**Instructions for the task**:
With the pictures omitted, print exactly the lines below, from the one containing "Radio del carro" through the one containing "shipping method: UPS -> DPD", and nothing else.

Collected data entries
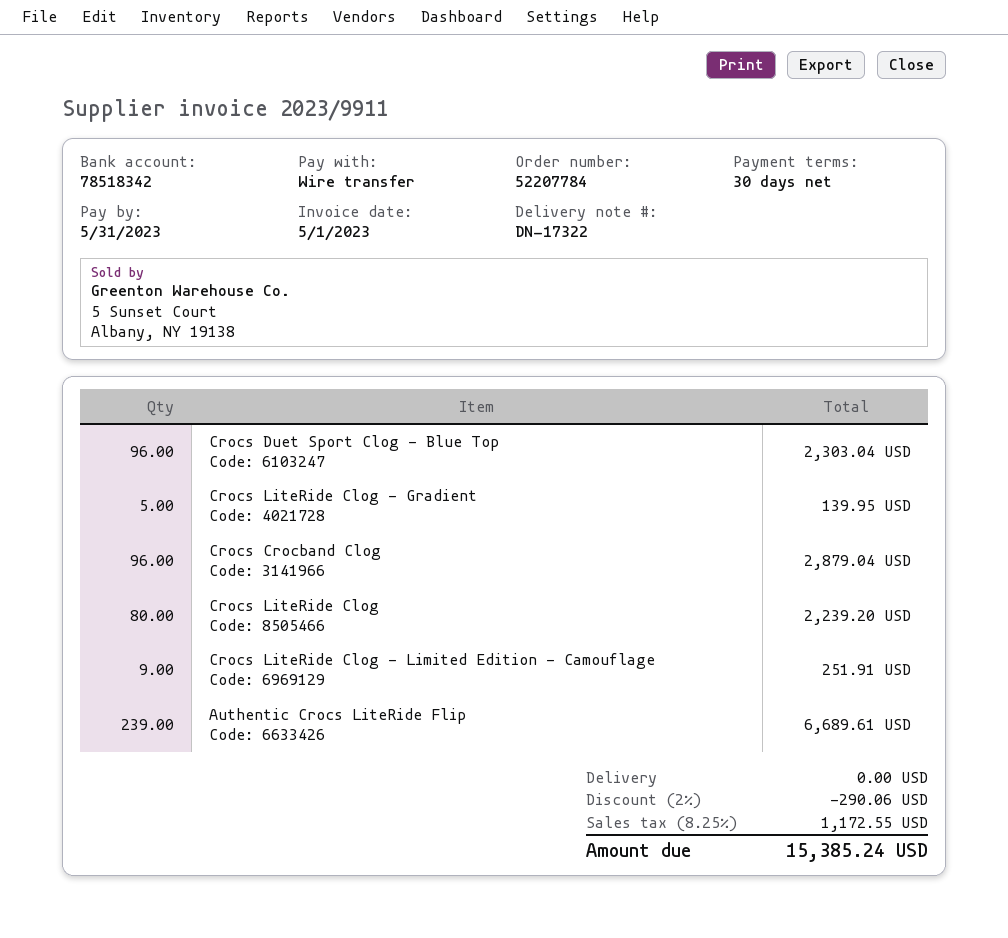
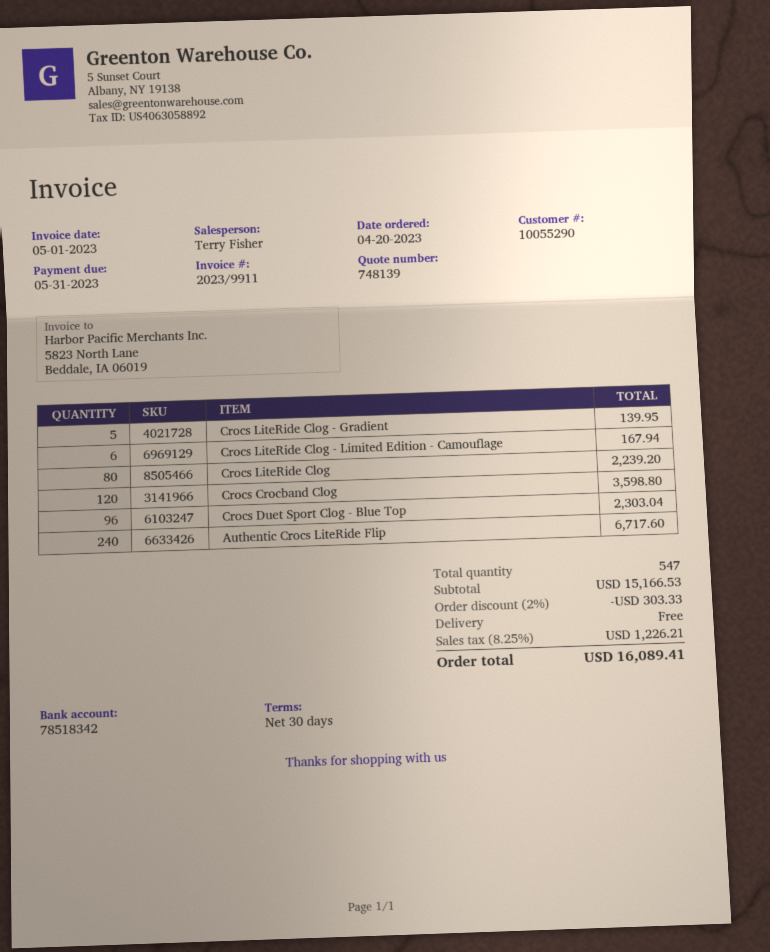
Crocs Crocband Clog: 96 for 2879.04 -> 120 for 3598.80
Crocs LiteRide Clog - Limited Edition - Camouflage: 9 for 251.91 -> 6 for 167.94
Authentic Crocs LiteRide Flip: 239 for 6689.61 -> 240 for 6717.60
discount: 2% = 290.06 -> 2% = 303.33
tax: 8.25% = 1172.55 -> 8.25% = 1226.21
total: 15385.24 -> 16089.41

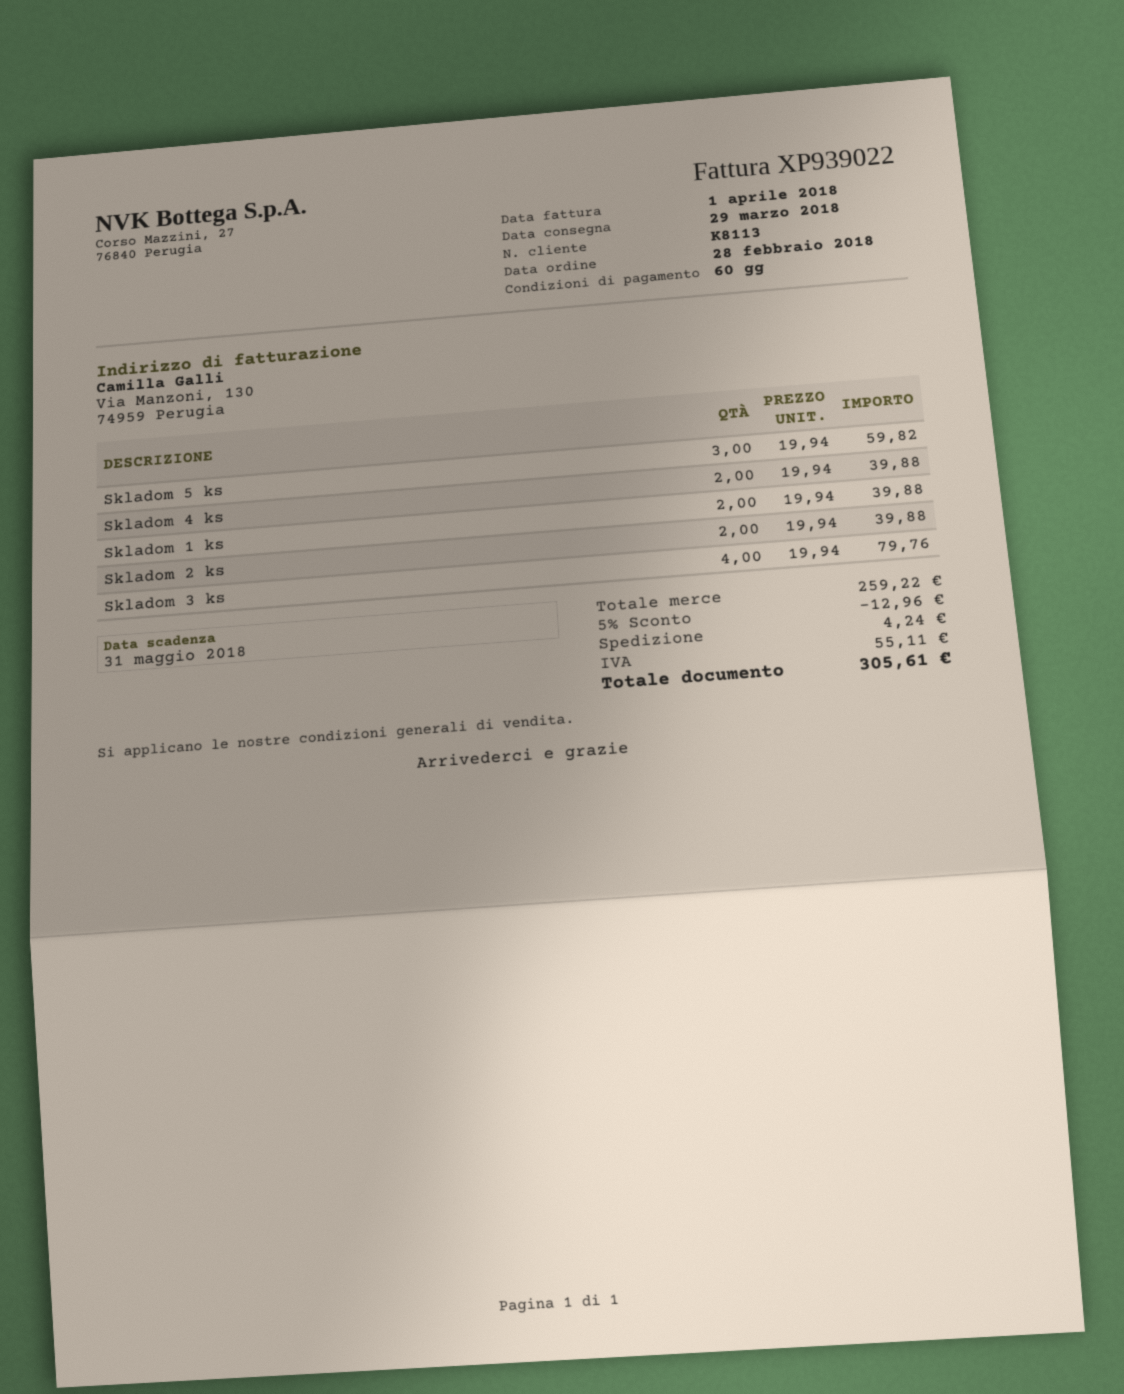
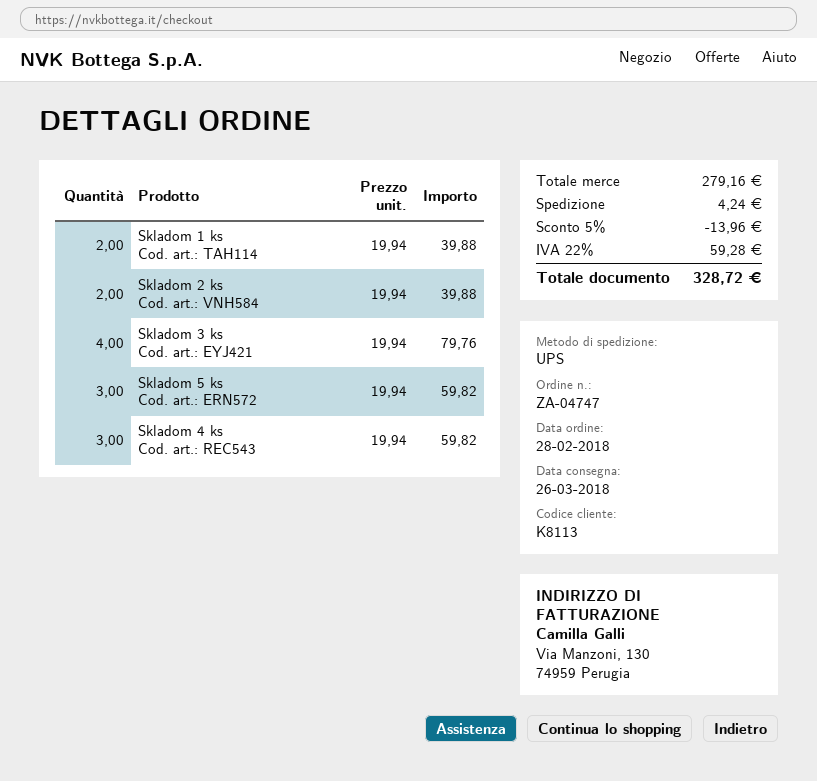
delivery date: 2018-03-29 -> 2018-03-26
Skladom 4 ks: 2 x 19.94 = 39.88 -> 3 x 19.94 = 59.82
subtotal: 259.22 -> 279.16
discount: 5% = 12.96 -> 5% = 13.96
tax: 55.11 -> 59.28
total: 305.61 -> 328.72

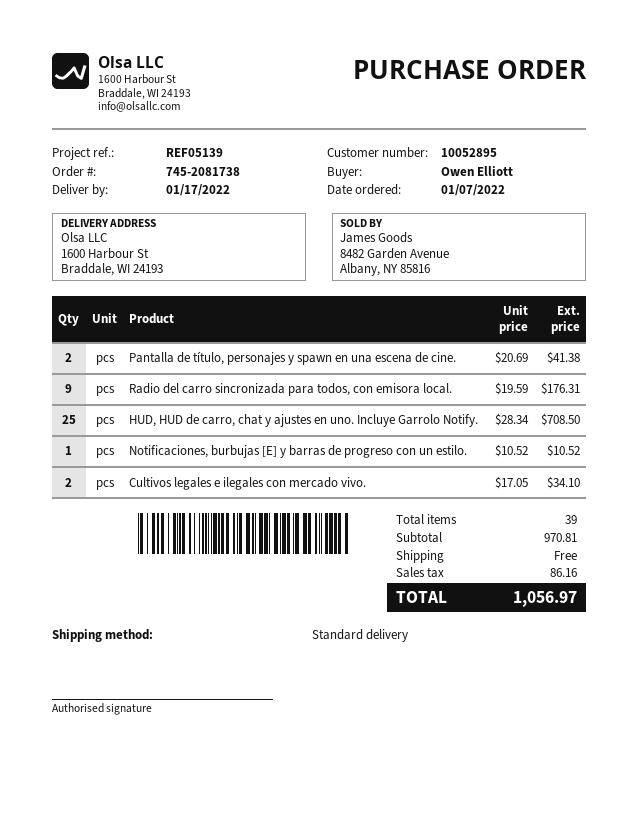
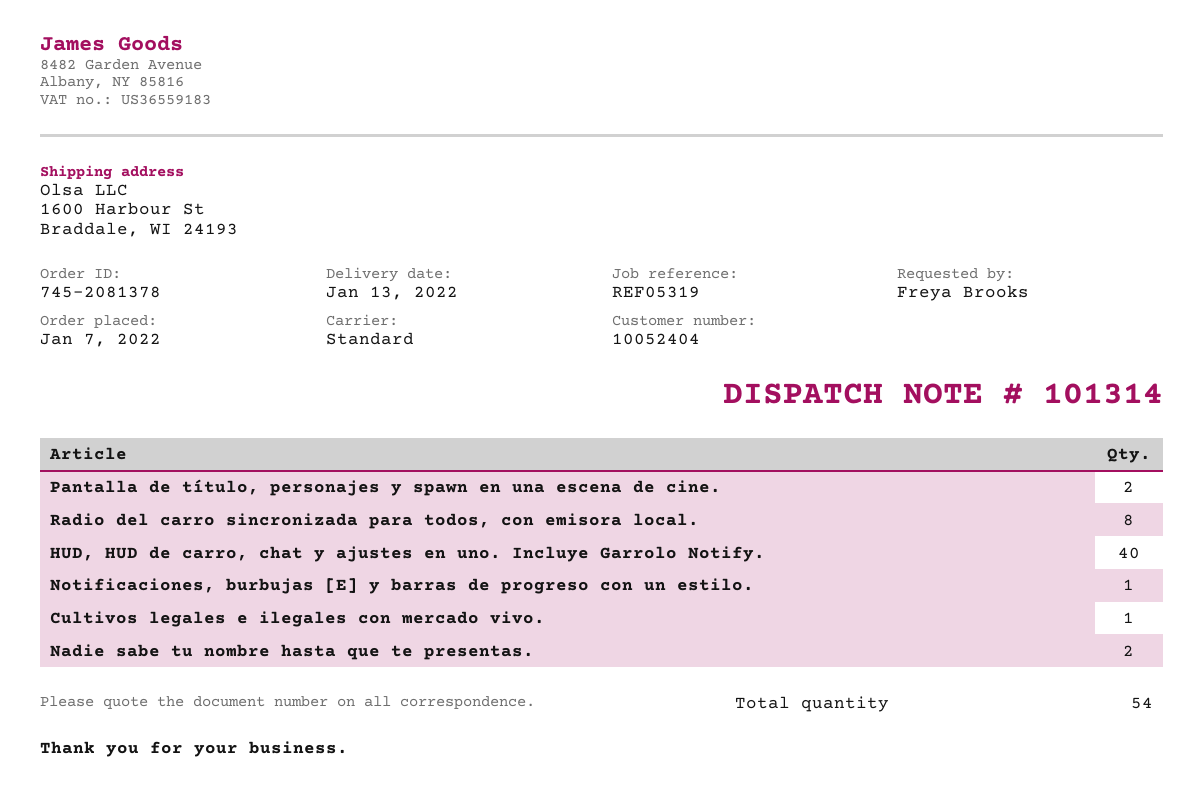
order number: 745-2081738 -> 745-2081378
delivery date: 2022-01-17 -> 2022-01-13
customer number: 10052895 -> 10052404
reference: REF05139 -> REF05319
ordered by: Owen Elliott -> Freya Brooks
Radio del carro sincronizada para todos, con emisora local.: 9 -> 8
HUD, HUD de carro, chat y ajustes en uno. Incluye Garrolo Notify.: 25 -> 40
Cultivos legales e ilegales con mercado vivo.: 2 -> 1
Nadie sabe tu nombre hasta que te presentas.: none -> 2
total quantity: 39 -> 54

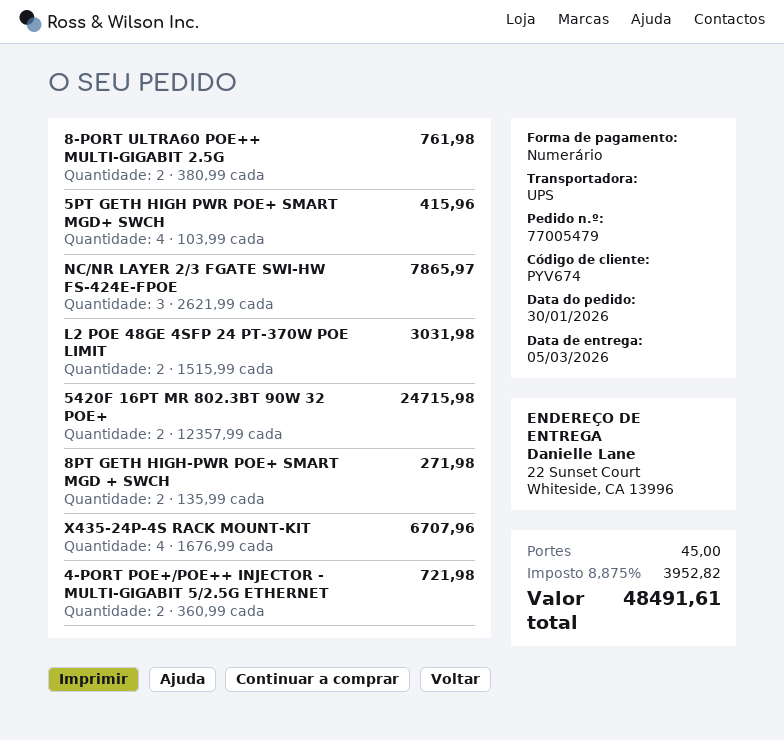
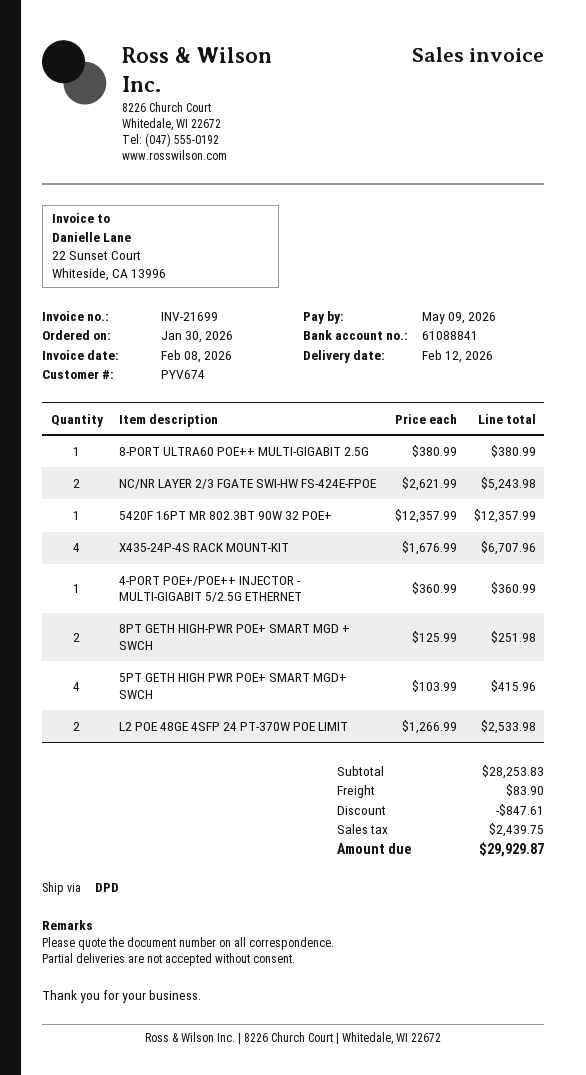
delivery date: 2026-03-05 -> 2026-02-12
shipping method: UPS -> DPD
8-PORT ULTRA60 POE++ MULTI-GIGABIT 2.5G: 2 x 380.99 = 761.98 -> 1 x 380.99 = 380.99
NC/NR LAYER 2/3 FGATE SWI-HW FS-424E-FPOE: 3 x 2621.99 = 7865.97 -> 2 x 2621.99 = 5243.98
L2 POE 48GE 4SFP 24 PT-370W POE LIMIT: 2 x 1515.99 = 3031.98 -> 2 x 1266.99 = 2533.98
5420F 16PT MR 802.3BT 90W 32 POE+: 2 x 12357.99 = 24715.98 -> 1 x 12357.99 = 12357.99
8PT GETH HIGH-PWR POE+ SMART MGD + SWCH: 2 x 135.99 = 271.98 -> 2 x 125.99 = 251.98
4-PORT POE+/POE++ INJECTOR - MULTI-GIGABIT 5/2.5G ETHERNET: 2 x 360.99 = 721.98 -> 1 x 360.99 = 360.99
discount: none -> 847.61
shipping: 45.00 -> 83.90
tax: 3952.82 -> 2439.75
total: 48491.61 -> 29929.87

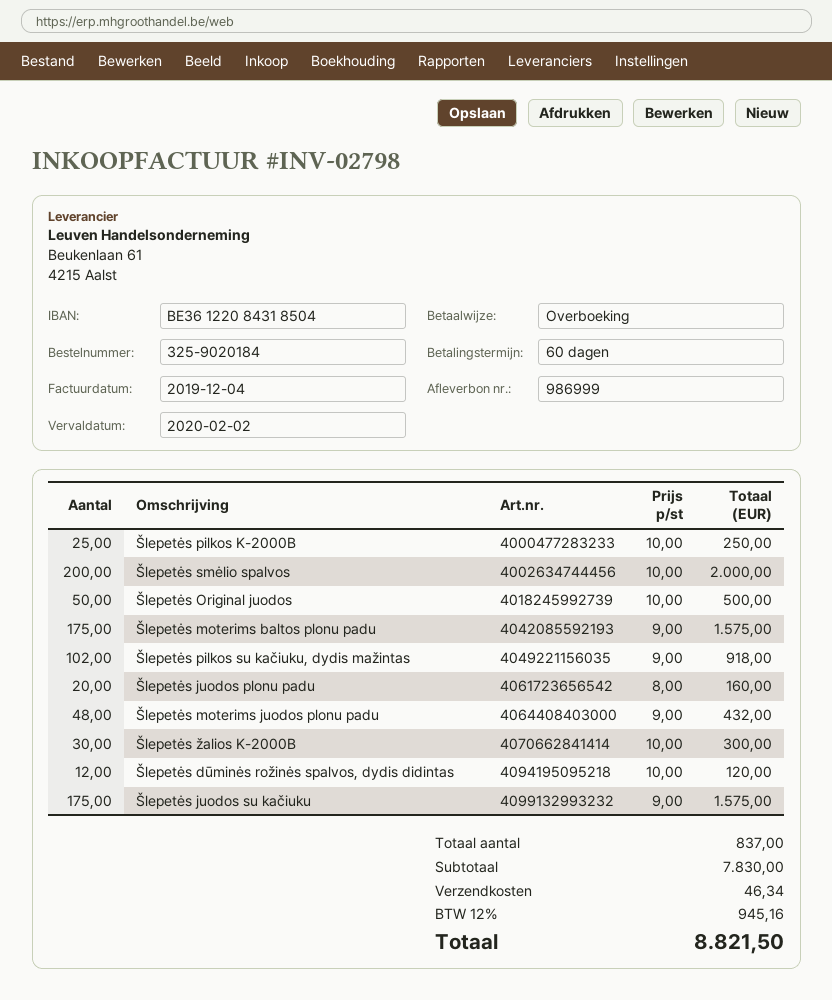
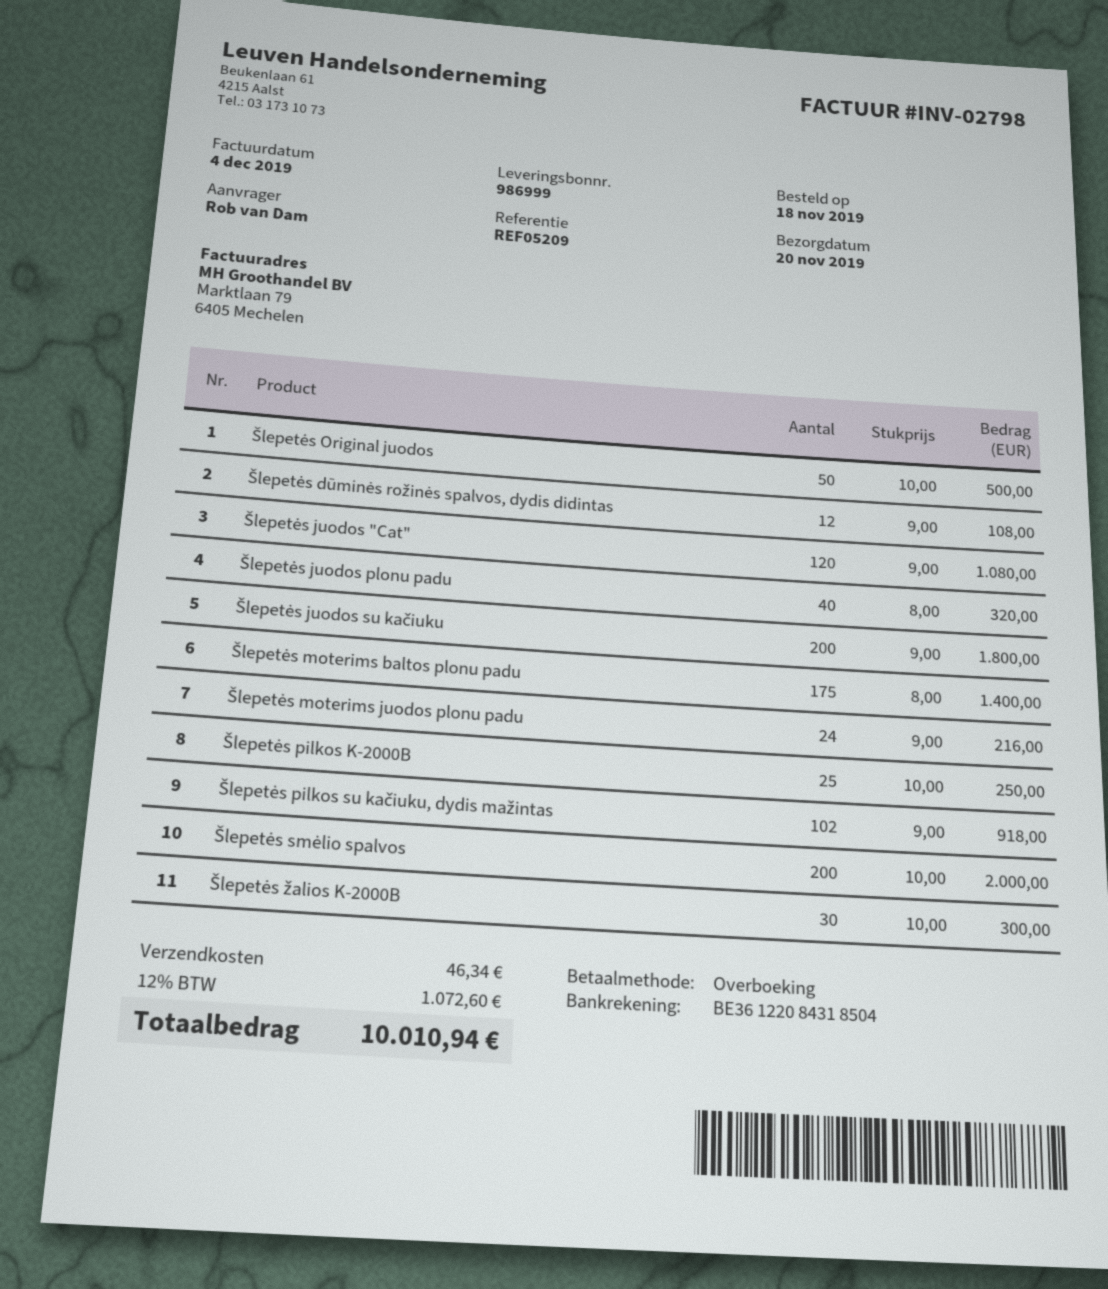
Šlepetės moterims baltos plonu padu: 175 x 9.00 = 1575.00 -> 175 x 8.00 = 1400.00
Šlepetės juodos plonu padu: 20 x 8.00 = 160.00 -> 40 x 8.00 = 320.00
Šlepetės moterims juodos plonu padu: 48 x 9.00 = 432.00 -> 24 x 9.00 = 216.00
Šlepetės dūminės rožinės spalvos, dydis didintas: 12 x 10.00 = 120.00 -> 12 x 9.00 = 108.00
Šlepetės juodos su kačiuku: 175 x 9.00 = 1575.00 -> 200 x 9.00 = 1800.00
Šlepetės juodos "Cat": none -> 120 x 9.00 = 1080.00
tax: 12% = 945.16 -> 12% = 1072.60
total: 8821.50 -> 10010.94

**Solved exercise**:
Radio del carro sincronizada para todos, con emisora local.: 9 -> 8
HUD, HUD de carro, chat y ajustes en uno. Incluye Garrolo Notify.: 25 -> 40
Cultivos legales e ilegales con mercado vivo.: 2 -> 1
Nadie sabe tu nombre hasta que te presentas.: none -> 2
total quantity: 39 -> 54

delivery date: 2026-03-05 -> 2026-02-12
shipping method: UPS -> DPD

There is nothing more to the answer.